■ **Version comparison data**
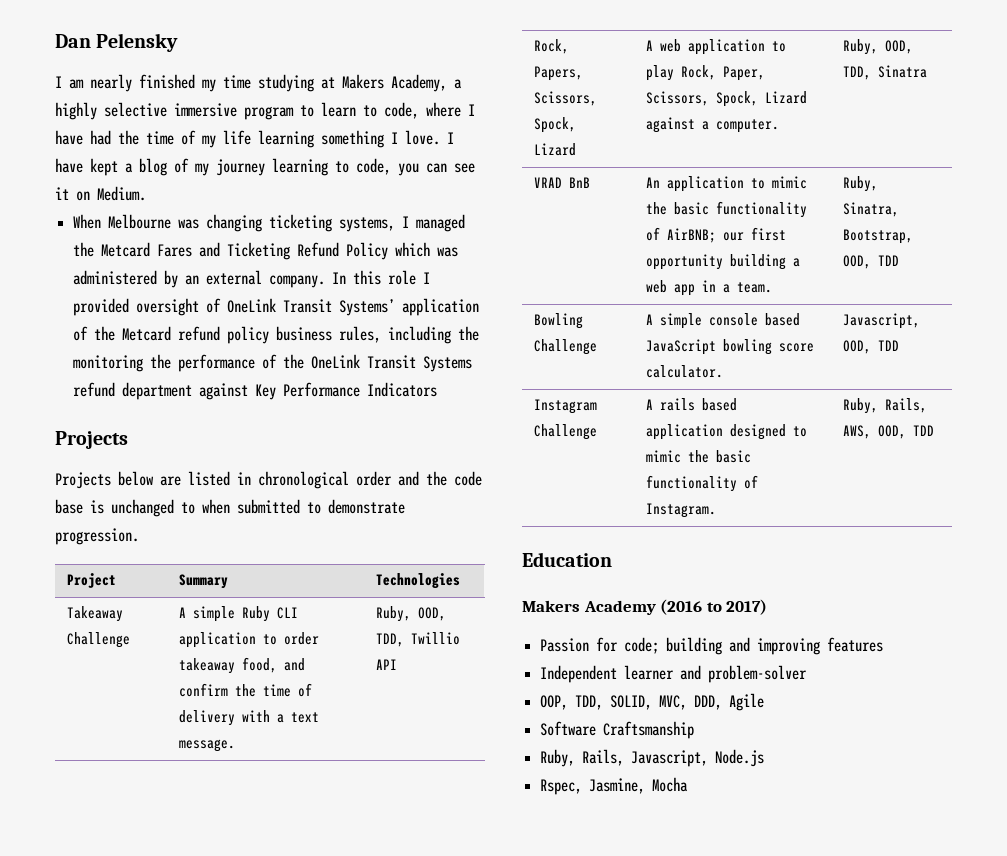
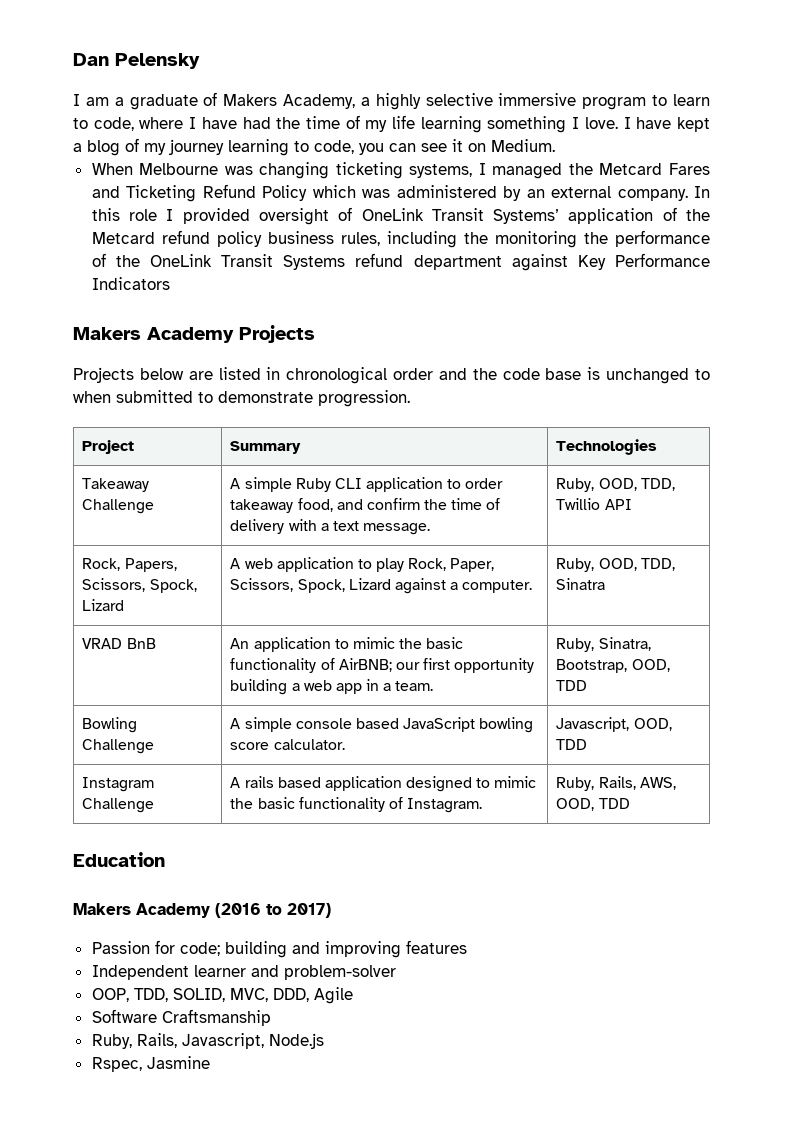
[90,74,335,92] nearly finished my time studying at -> [114,92,218,110] a graduate of
(438, 389) none -> [73,327,234,343] Makers Academy
[589,777,689,794] Jasmine, Mocha -> [146,1056,210,1069] Jasmine

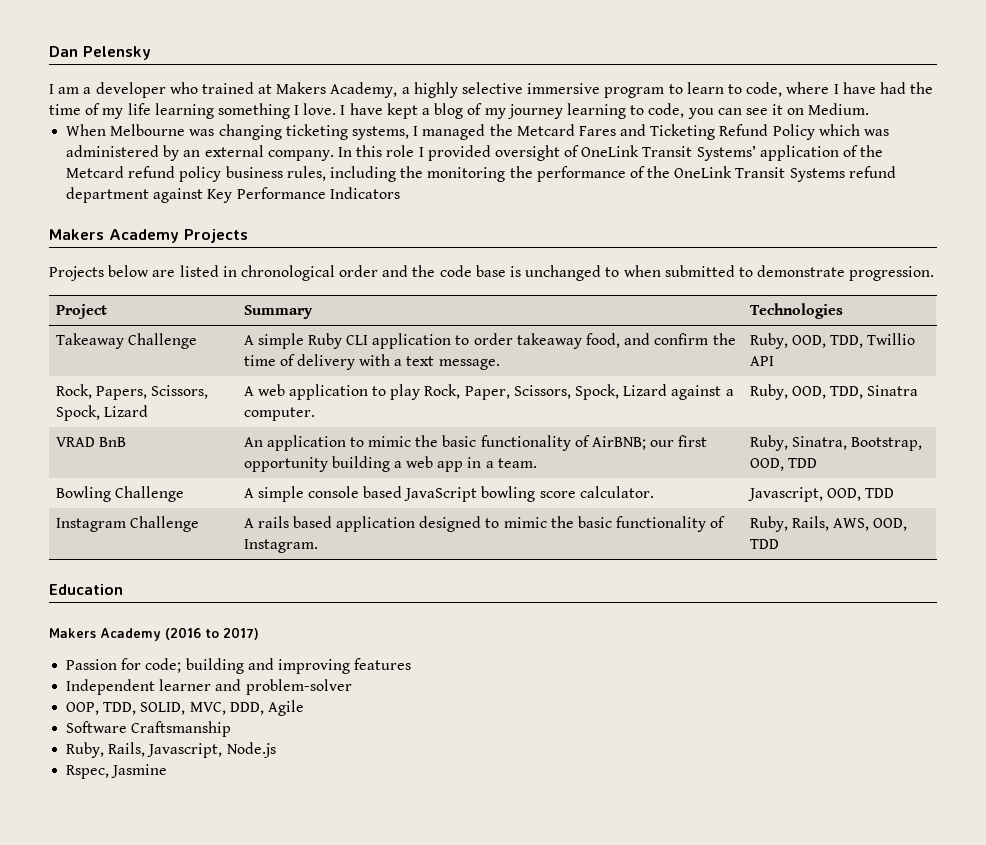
[129,92,218,110] graduate of -> [95,82,273,98] developer who trained at

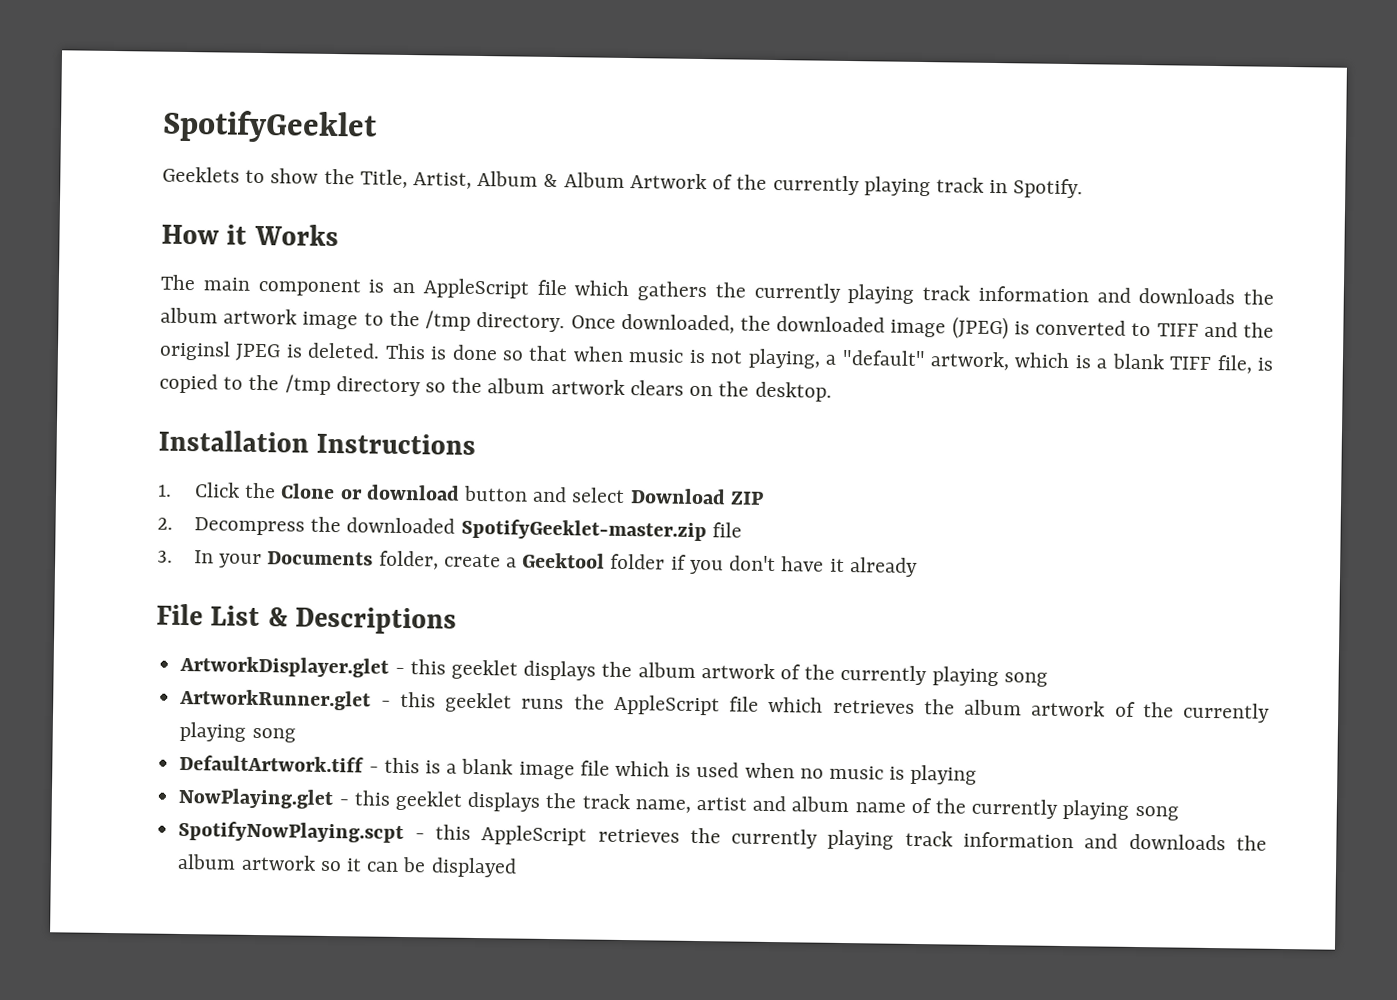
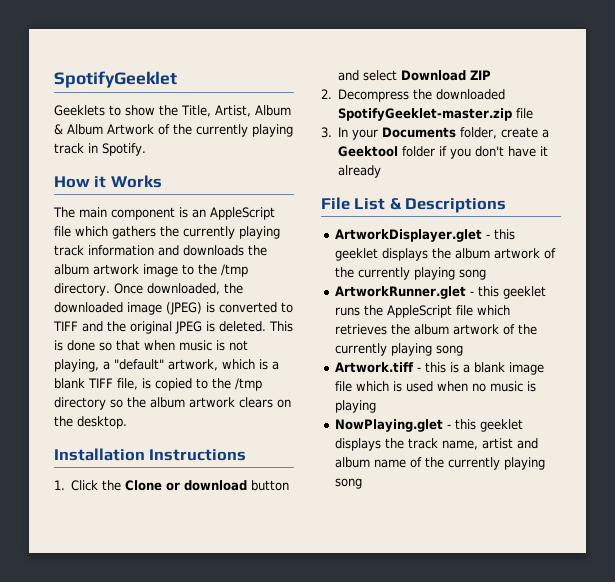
[159,340,231,361] originsl -> [130,321,172,334] original
[179,754,365,773] DefaultArtwork.tiff -> [334,362,414,373] Artwork.tiff
[178,820,1268,851] [177,853,517,878] // SpotifyNowPlaying.scpt - this AppleScript retrieves the currently playing track information and downloads the album artwork so it can be displayed -> (362, 483) none

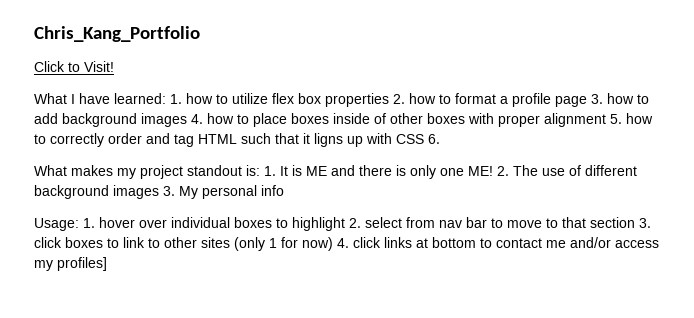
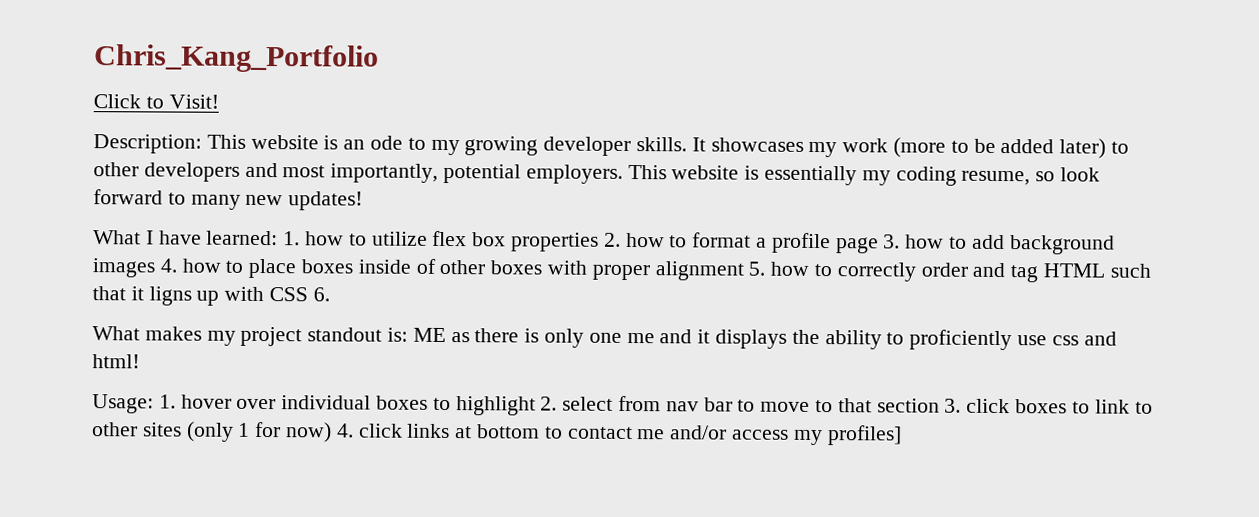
(114, 66) none -> [93,134,1130,159] [93,162,1101,186] [93,189,364,211] // Description: This website is an ode to my growing developer skills. It showcases my work (more to be added later) to other developers and most importantly, potential employers. This website is essentially my coding resume, so look forward to many new updates!
[264,165,637,179] [34,185,284,199] 1. It is ME and there is only one ME! 2. The use of different background images 3. My personal info -> [412,327,1117,351] [92,354,140,369] ME as there is only one me and it displays the ability to proficiently use css and html!

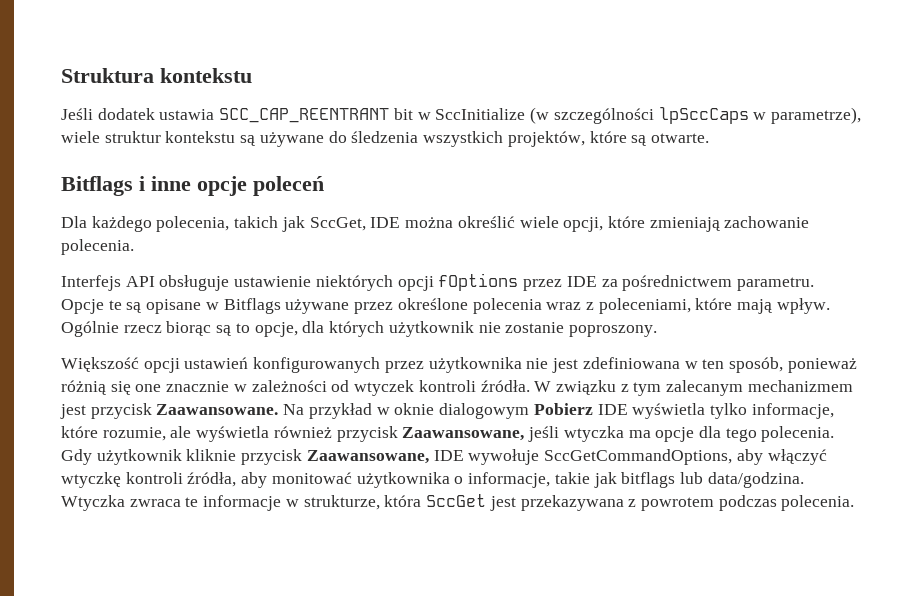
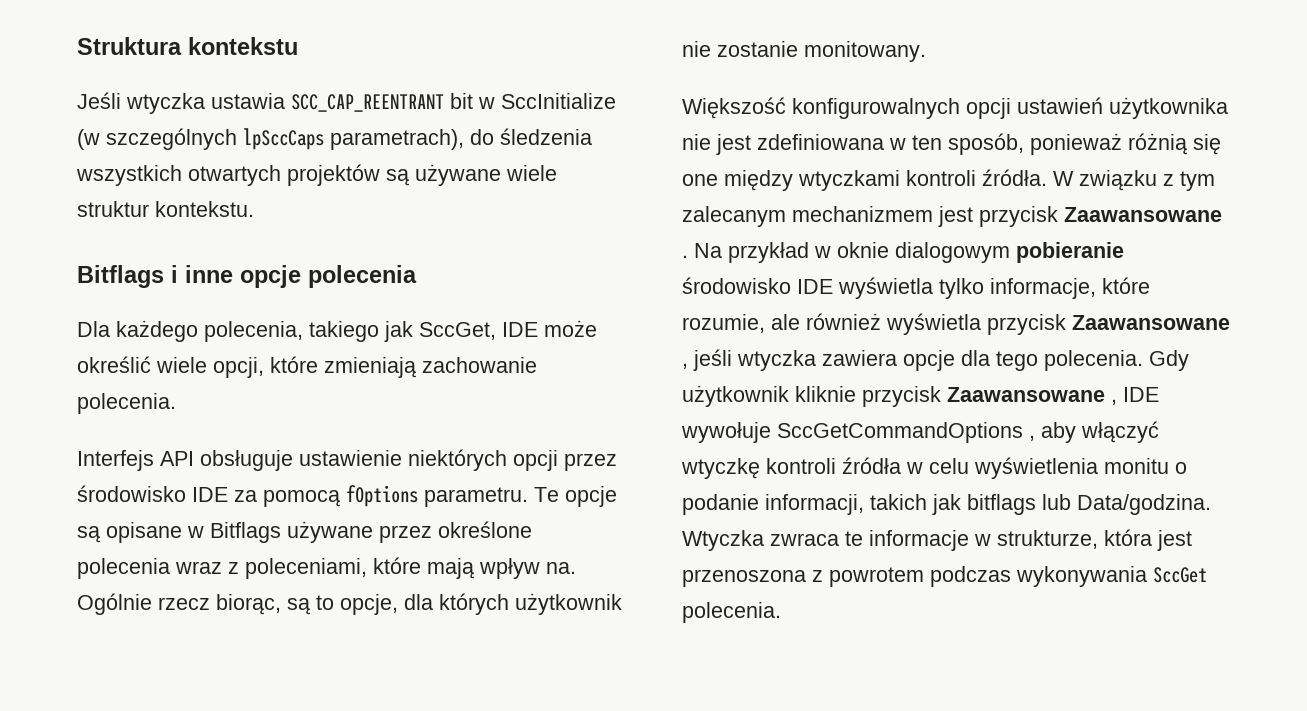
[97,108,155,120] dodatek -> [126,93,205,114] wtyczka
[553,107,861,124] [61,131,709,147] szczególności lpSccCaps w parametrze), wiele struktur kontekstu są używane do śledzenia wszystkich projektów, które są otwarte. -> [106,128,592,150] [76,164,557,186] [77,201,254,217] szczególnych lpSccCaps parametrach), do śledzenia wszystkich otwartych projektów są używane wiele struktur kontekstu.
[253,176,324,196] poleceń -> [308,265,417,288] polecenia
[234,216,279,228] takich -> [309,321,379,342] takiego
[405,217,454,228] można -> [544,320,597,337] może
[438,273,814,291] [61,299,122,314] fOptions przez IDE za pośrednictwem parametru. Opcje te -> [564,453,617,471] [77,485,617,507] przez środowisko IDE za pomocą fOptions parametru. Te opcje
[776,298,830,314] wpływ. -> [479,558,576,579] wpływ na.
[166,321,212,336] biorąc -> [216,594,281,615] biorąc,
[568,325,657,337] poproszony. -> [804,41,926,62] monitowany.
(139, 364) none -> [792,98,960,119] konfigurowalnych
[253,357,424,373] konfigurowanych przez -> (1103, 105) none
[166,380,415,396] znacznie w zależności od wtyczek -> [724,170,900,191] między wtyczkami
[156,404,279,415] Zaawansowane. -> [1064,207,1222,222] [682,255,688,258] Zaawansowane .
[533,403,593,415] Pobierz -> [1016,242,1124,263] [682,277,791,294] pobieranie środowisko
[196,426,525,442] wyświetla również przycisk Zaawansowane, -> [806,313,1230,335] [682,363,688,369] również wyświetla przycisk Zaawansowane ,
[628,430,651,438] ma -> [822,350,897,366] zawiera
[306,449,827,465] [61,472,590,488] Zaawansowane, IDE wywołuje SccGetCommandOptions, aby włączyć wtyczkę kontroli źródła, aby monitować użytkownika o informacje, takie -> [947,387,1159,405] [681,421,1159,443] [681,457,1187,479] [682,494,927,515] Zaawansowane , IDE wywołuje SccGetCommandOptions , aby włączyć wtyczkę kontroli źródła w celu wyświetlenia monitu o podanie informacji, takich
[707,472,804,488] data/godzina. -> [1077,494,1211,515] Data/godzina.
[426,494,624,511] SccGet jest przekazywana -> [1157,530,1192,551] [682,569,806,587] jest przenoszona
(777, 503) none -> [1016,566,1207,587] wykonywania SccGet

■ **Problem description**
The required answer is the line with "[426,494,624,511] SccGet jest" plus every line after it to the end of the entries above, transcribed exactly.

■ **Response box**
[426,494,624,511] SccGet jest przekazywana -> [1157,530,1192,551] [682,569,806,587] jest przenoszona
(777, 503) none -> [1016,566,1207,587] wykonywania SccGet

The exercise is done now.